In developing the Nova Scotia Public Health Standards, a practical challenge was identified for infectious disease prevention and control (IDPC) staff to pursue action on SDOH and inequities. While IDPC professionals possess key knowledge and insights to inform understanding and action on underlying SDOH that are driving adverse health outcomes, operational demands of day-to-day responsibilities limit the available time to pursue such actions. One suggested approach was for organizations to support these IDPC staff to provide input into SDOH initiatives, while dedicated staff from elsewhere in the organization, such as health promoters, could pursue longer-term actions to influence SDOH through healthy public policies and other strategies.
Action on SDOH and inequities is intrinsic to public health practice. Such action is reflected in the historical roots of public health, described in decades of landmark reports and explicitly included in core programs. While a number of barriers exist, primary public health roles for action have been identified and applied to infectious diseases and other conditions.

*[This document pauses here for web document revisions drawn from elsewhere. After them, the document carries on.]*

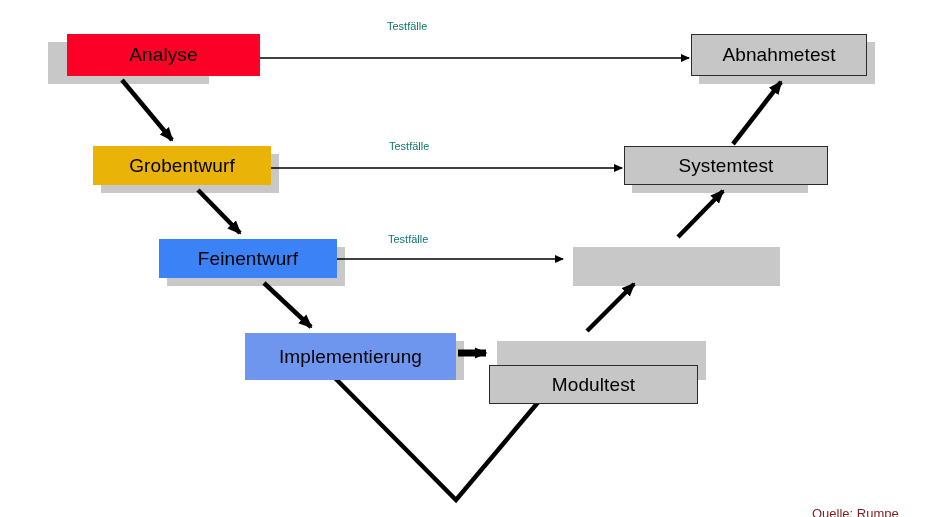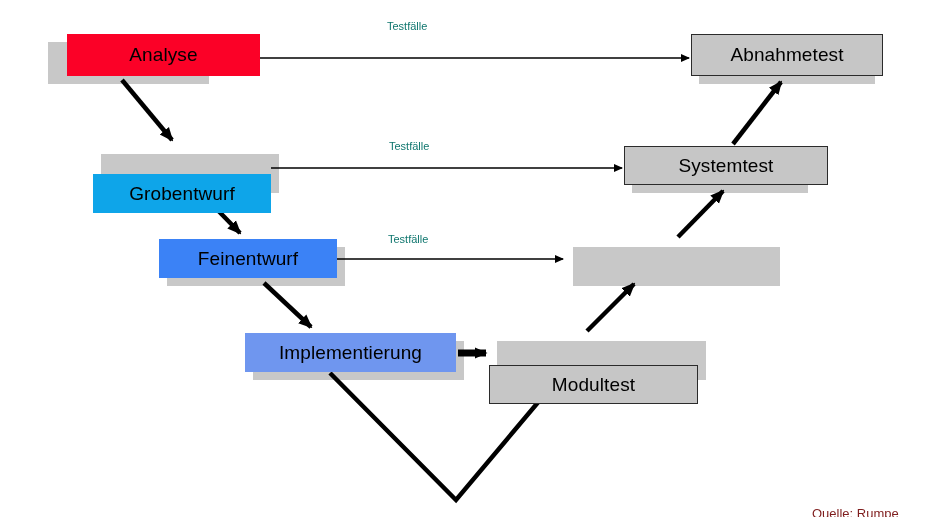--- a/index.html
+++ b/index.html
@@ -48,21 +48,21 @@
     position: absolute;
     background: #c8c8c8;
     box-sizing: border-box;
   }
   .node-phase { border: none; }
   .node-test {
     background: #c6c6c6;
     border: 1px solid #2b2b2b;
   }
   .n-analyse      { background: #fb0127; }
-  .n-grobentwurf  { background: #0ea5e9; margin-top: 28px; }
+  .n-grobentwurf  { background: #eab308; }
   .n-feinentwurf  { background: #3b82f6; }
   .n-implement    { background: #6f96ef; }
 
   .edge-label {
     position: absolute;
     font-size: 11px;
     color: #0f766e;
     white-space: nowrap;
     line-height: 1;
   }
@@ -152,25 +152,25 @@
   </div>
 
   <div class="node node-phase n-grobentwurf" style="left:93px; top:146px; width:178px; height:39px;">
     <span class="node-label">Grobentwurf</span>
   </div>
 
   <div class="node node-phase n-feinentwurf" style="left:159px; top:239px; width:178px; height:39px;">
     <span class="node-label">Feinentwurf</span>
   </div>
 
-  <div class="node node-phase n-implement" style="left:245px; top:333px; width:211px; height:39px;">
+  <div class="node node-phase n-implement" style="left:245px; top:333px; width:211px; height:47px;">
     <span class="node-label">Implementierung</span>
   </div>
 
-  <div class="node node-test" style="left:691px; top:34px; width:192px; height:42px;">
+  <div class="node node-test" style="left:691px; top:34px; width:176px; height:42px;">
     <span class="node-label">Abnahmetest</span>
   </div>
 
   <div class="node node-test" style="left:624px; top:146px; width:204px; height:39px;">
     <span class="node-label">Systemtest</span>
   </div>
 
 
   <div class="node node-test" style="left:489px; top:333px; width:209px; height:39px;margin-top:32px;">
     <span class="node-label">Modultest</span>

While action on SDOH and inequities involves individual practitioners, public health action predominantly reflects organizational level processes and outputs Footnote 6. For example, producing a report that highlights inequities or partnering with other sectors to pursue policy change requires a conscious organizational decision. Fulfilment of any of the four NCCDH-defined roles requires leadership to establish priorities, allocate resources, model behaviours and attitudes, educate the public and decision makers and build the organization's capacity to undertake this work Footnote 6.
At the systems level, leadership and communication are also required to make public health roles and responsibilities explicit and provide the political support for public health involvement and action. While the challenge is large and complex, approaches such as the NCCDH roles for public health action provide a menu of options to facilitate the analysis and action to address SDOH and inequities in infectious diseases.